Federated Learning for Face Recognition via Intra-subject Self-supervised Learning
Hansol Kim, Hoyeol Choi, Youngjun Kwak
TL;DR
The paper tackles privacy-preserving, personalized face recognition in a federated setting by eliminating the need to share raw data. It introduces FedFS, which combines intra-subject self-supervised learning with adaptive soft-labels to learn individualized representations without exposing private data, integrated via a FedAvg-style coordination among a public pre-trained model, a global model, and a client-specific personalized model. The learning objective blends intra-subject loss and a regularization term as $F_{total}= \lambda F_{insub}+(1-\lambda)F_{reg}$ with $\lambda=0.7$, and demonstrates superior performance on DigiFace-1M and VGGFace across multiple backbones and participation scenarios.
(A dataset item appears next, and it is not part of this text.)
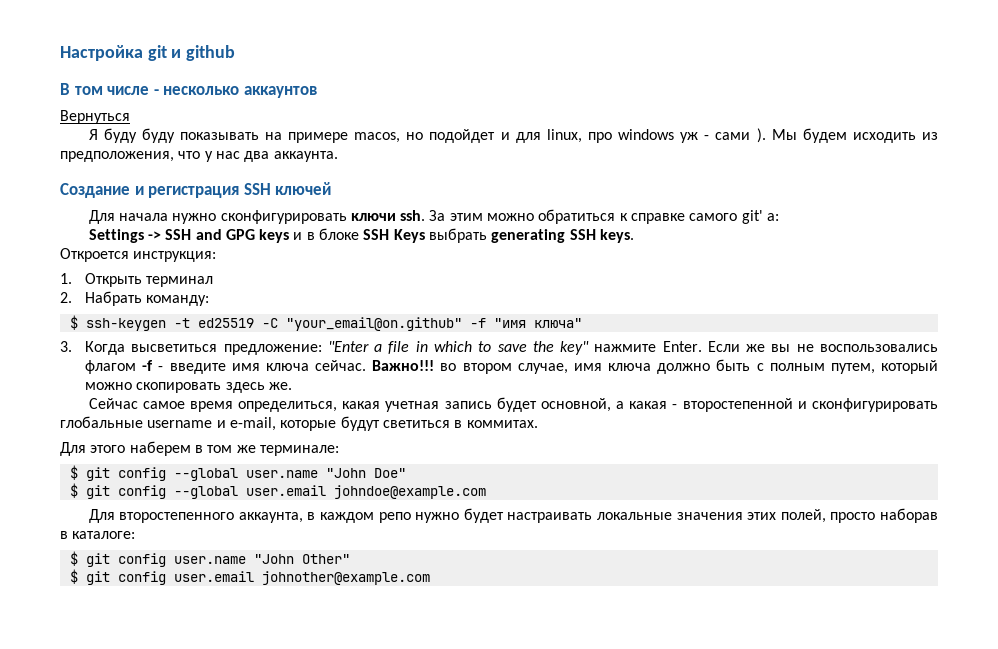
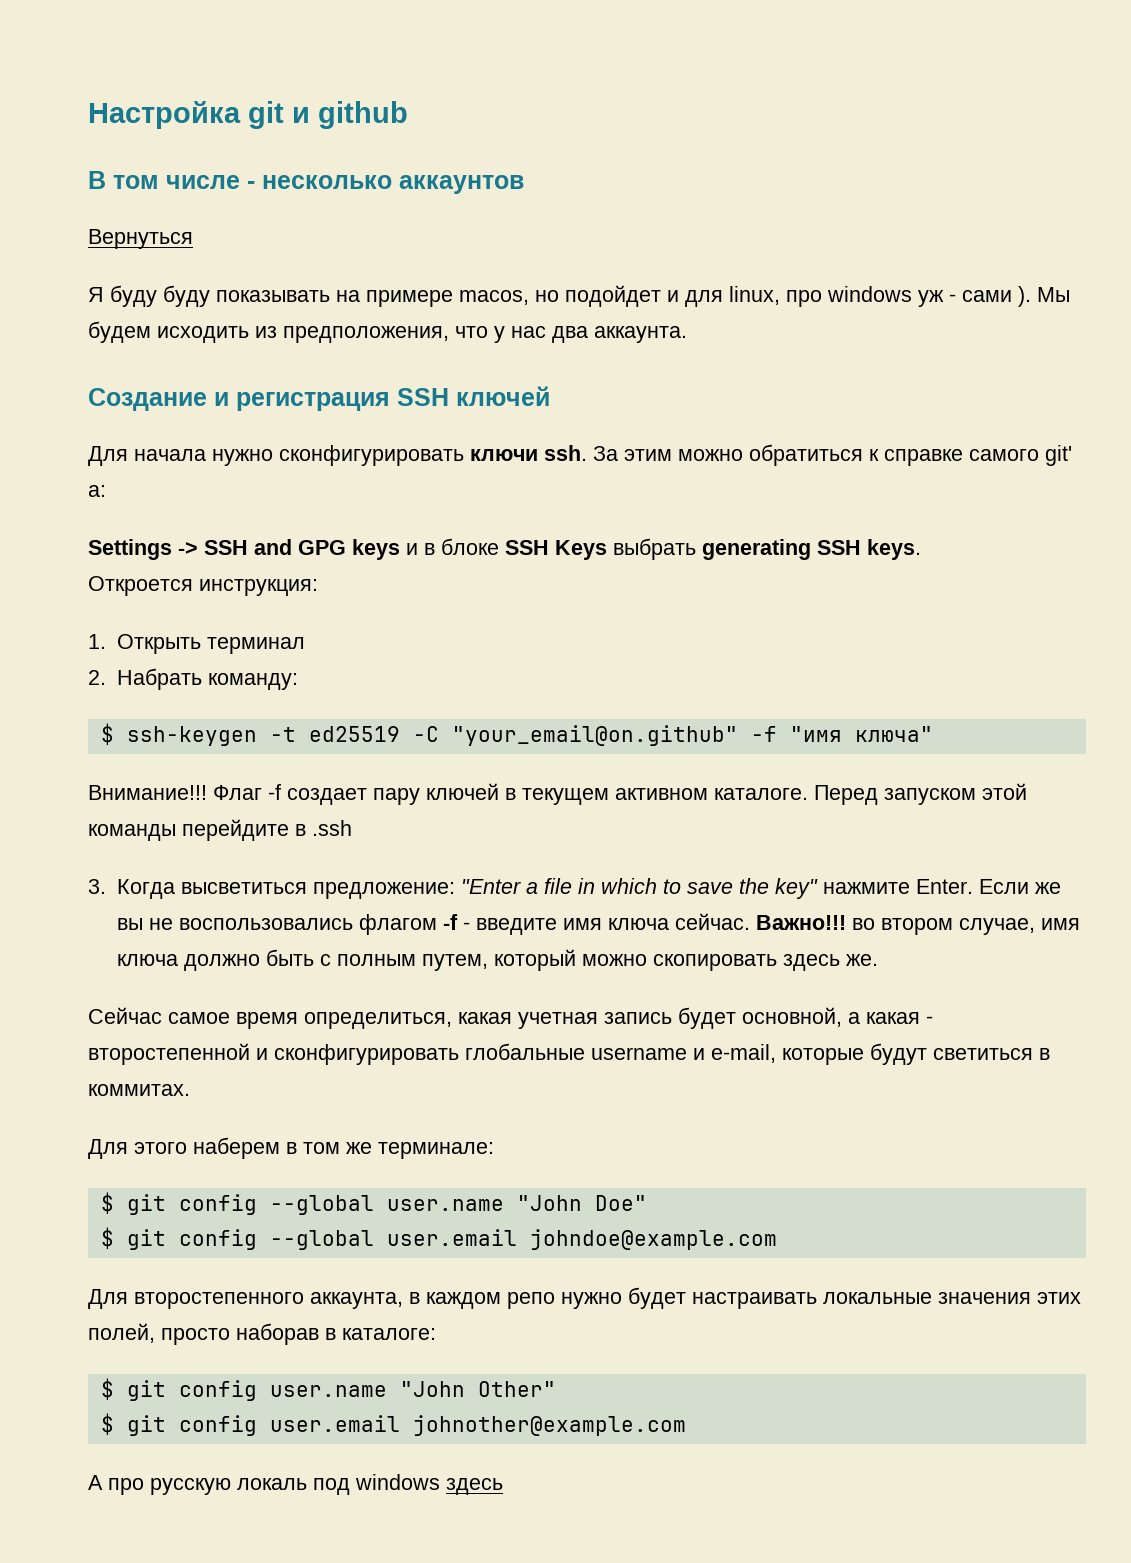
(582, 323) none -> [88,783,1027,805] [88,819,352,841] // Внимание!!! Флаг -f создает пару ключей в текущем активном каталоге. Перед запуском этой команды перейдите в .ssh
(430, 578) none -> [88,1474,503,1495] // А про русскую локаль под windows здесь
This work advances practical, privacy-conscious face recognition by reducing intra-class variation and enhancing personalization in large-scale federated settings.
Abstract
Federated Learning (FL) for face recognition aggregates locally optimized models from individual clients to construct a generalized face recognition model. However, previous studies present two major challenges: insufficient incorporation of self-supervised learning and the necessity for clients to accommodate multiple subjects. To tackle these limitations, we propose FedFS (Federated Learning for personalized Face recognition via intra-subject Self-supervised learning framework), a novel federated learning architecture tailored to train personalized face recognition models without imposing subjects. Our proposed FedFS comprises two crucial components that leverage aggregated features of the local and global models to cooperate with representations of an off-the-shelf model. These components are (1) adaptive soft label construction, utilizing dot product operations to reformat labels within intra-instances, and (2) intra-subject self-supervised learning, employing cosine similarity operations to strengthen robust intra-subject representations. Additionally, we introduce a regularization loss to prevent overfitting and ensure the stability of the optimized model. To assess the effectiveness of FedFS, we conduct comprehensive experiments on the DigiFace-1M and VGGFace datasets, demonstrating superior performance compared to previous methods.